For $u=0$, we obtain $d=0$, and for $u=1$, we obtain $a=c$, thus $u^p=u$, which implies $u\in {𝔽}_p$. Since ${𝔽}_p⊊{𝔽}_{p^2}$, this is a contradiction, therefore $\sigma =e$, and ${\gamma }_{a,\sigma ,0}={\gamma }_{a,0}\in \mathrm{GL}(1,{𝔽}_{p^2})\subset \mathrm{AGL}(1,{𝔽}_{p^2})$.

We have proved

$$K={(M_1)}_0\cap \mathrm{AGL}(1,{𝔽}_{p^2})=\{{\gamma }_{a,0}\in \mathrm{AGL}(1,{𝔽}_{p^2})\mid a\in {𝔽}_{p^2}^{\text{∗}}\}\simeq {𝔽}_{p^2}^{\text{∗}},$$

therefore the subgroup $K$ of ${(M_1)}_0$ is Abelian, with order $|{𝔽}_{p^2}^{\text{∗}}|=p^2-1$, thus $K$ is an Abelian subgroup of index 2 in ${(M_1)}_0$.

Similarly, ${(M_2)}_0$ is the subgroup of $M_2$ generated by $\mathrm{GL}(1,{𝔽}_p)\times \mathrm{GL}(1,{𝔽}_p)$ and $B=\left(\begin{array}{cc}\hfill 0\hfill & \hfill 1\hfill \\ \hfill 1\hfill & \hfill 0\hfill \end{array}\right)$, thus

$$\begin{array}{llll}\hfill {(M_2)}_0& =\left\{\left(\begin{array}{cc}\hfill a\hfill & \hfill 0\hfill \\ \hfill 0\hfill & \hfill b\hfill \end{array}\right)\mid a,b\in {𝔽}_p^{\text{∗}}\right\}\cup \left\{\left(\begin{array}{cc}\hfill 0\hfill & \hfill a\hfill \\ \hfill b\hfill & \hfill 0\hfill \end{array}\right)\mid a,b\in {𝔽}_p^{\text{∗}}\right\}& \hfill & \\ \hfill & =L\cup (B\cdot L),& \hfill & \end{array}$$

where $L$ is the group of diagonal matrices in $\mathrm{GL}(2,{𝔽}_p)$, with order $|L|={(p-1)}^2$, and $L\simeq {𝔽}_p^{\text{∗}}\times {𝔽}_p^{\text{∗}}$ is Abelian, of index $2$ in ${(M_2)}_0$, where $|{(M_2)}_0|=2{(p-1)}^2$.

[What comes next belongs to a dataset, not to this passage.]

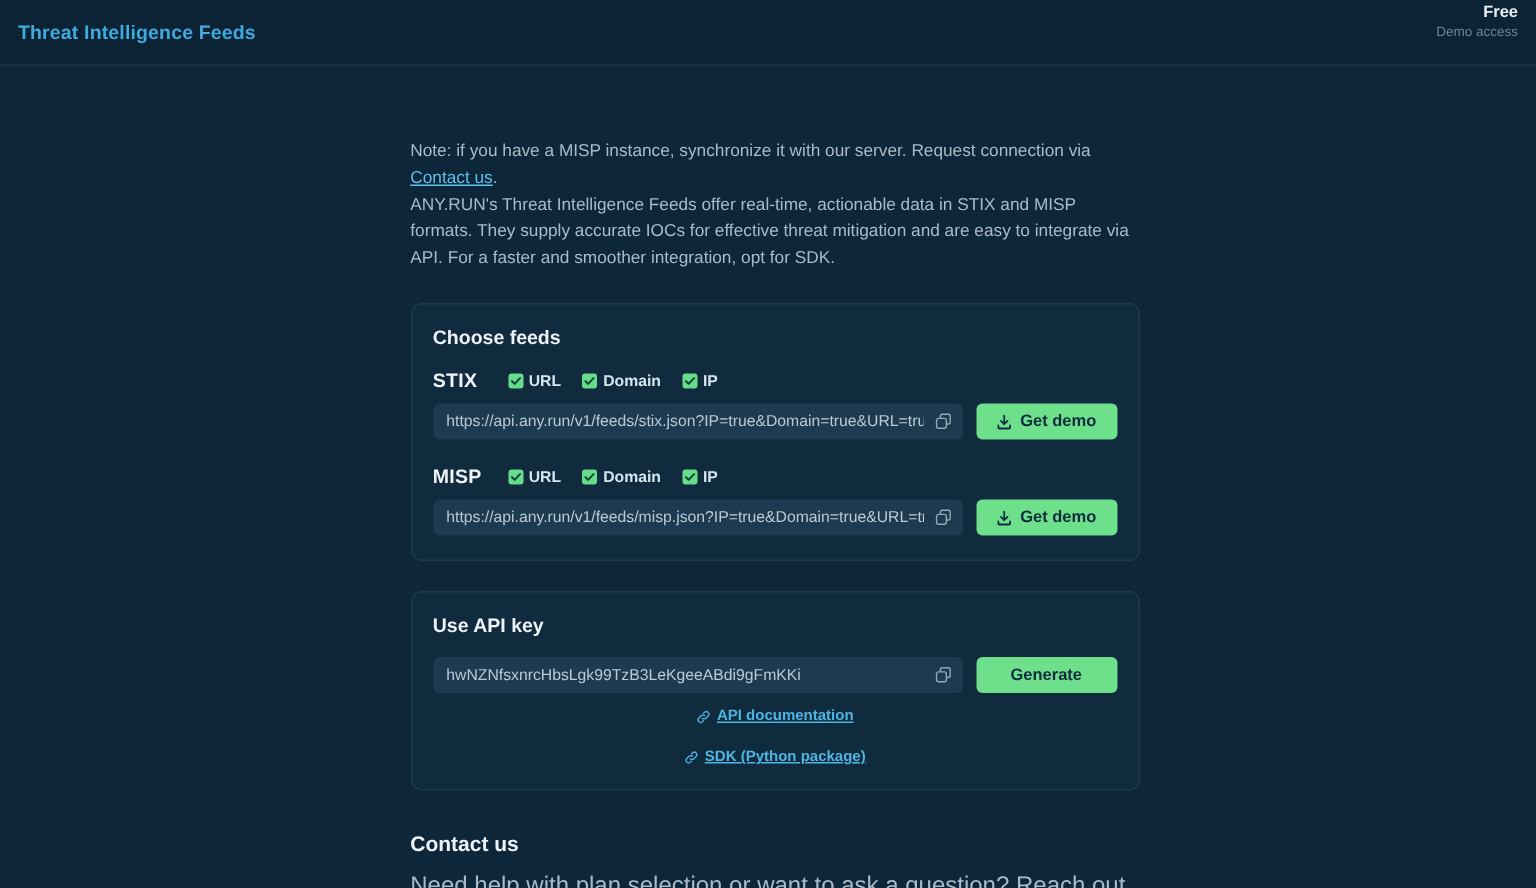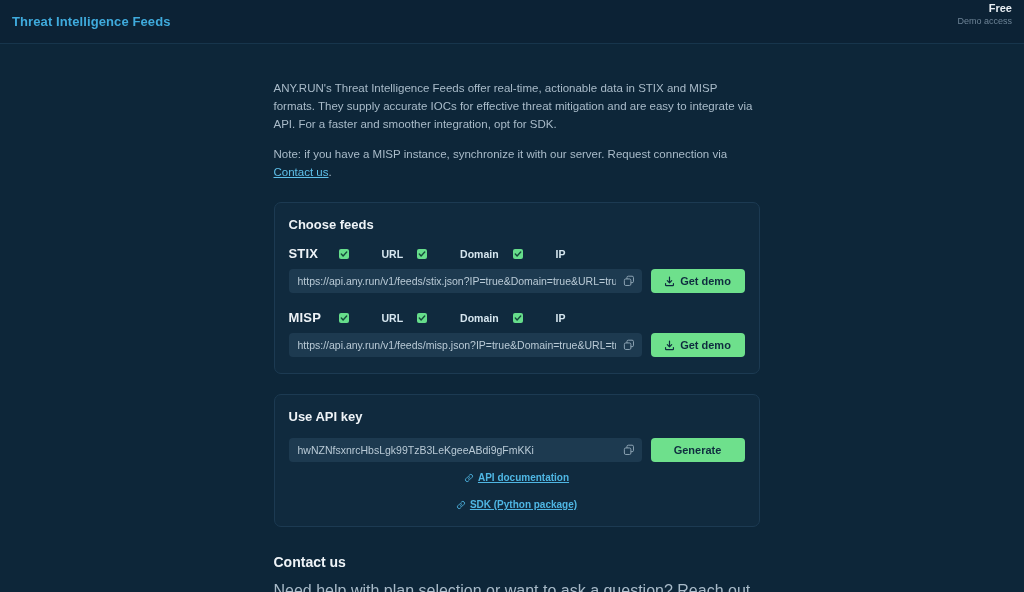"ANY.RUN's Threat Intelligence Feeds" div.para { order: before "Note: if you have a" -> after "Note: if you have a" }
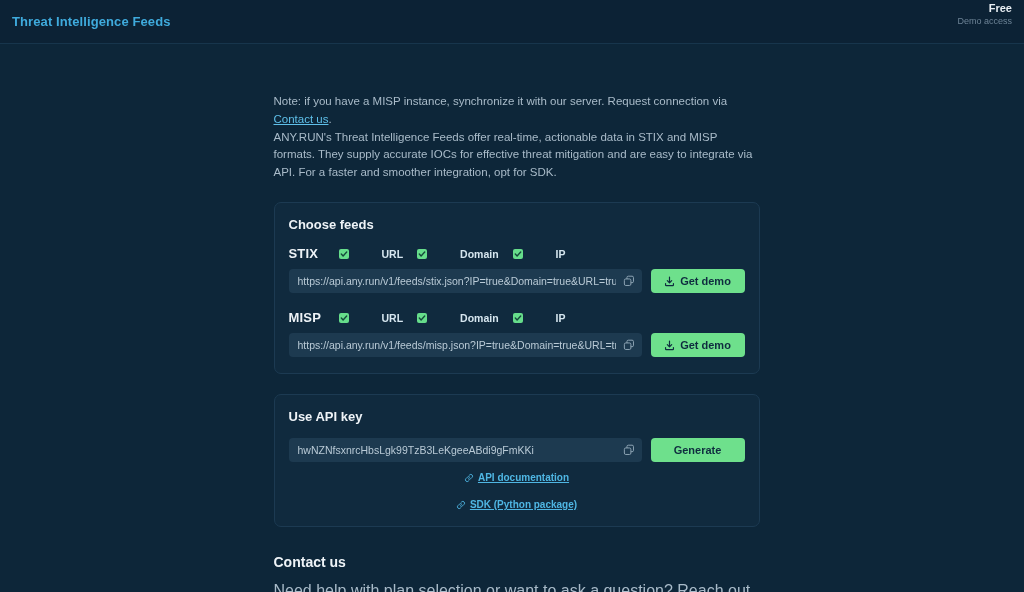"URL" .check-label { margin-left: 29px -> none }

Reasoning by contradiction, suppose that ${(M_3)}_0\subset {(M_1)}_0$. The idea is to prove that this implies the existence of an Abelian subgroup of index $2$ in $S_4$, which is false.

Consider the Abelian subgroup $K$ of index $2$ in ${(M_1)}_0$, whose existence is proved above, and the following diagram, where all arrows are inclusions.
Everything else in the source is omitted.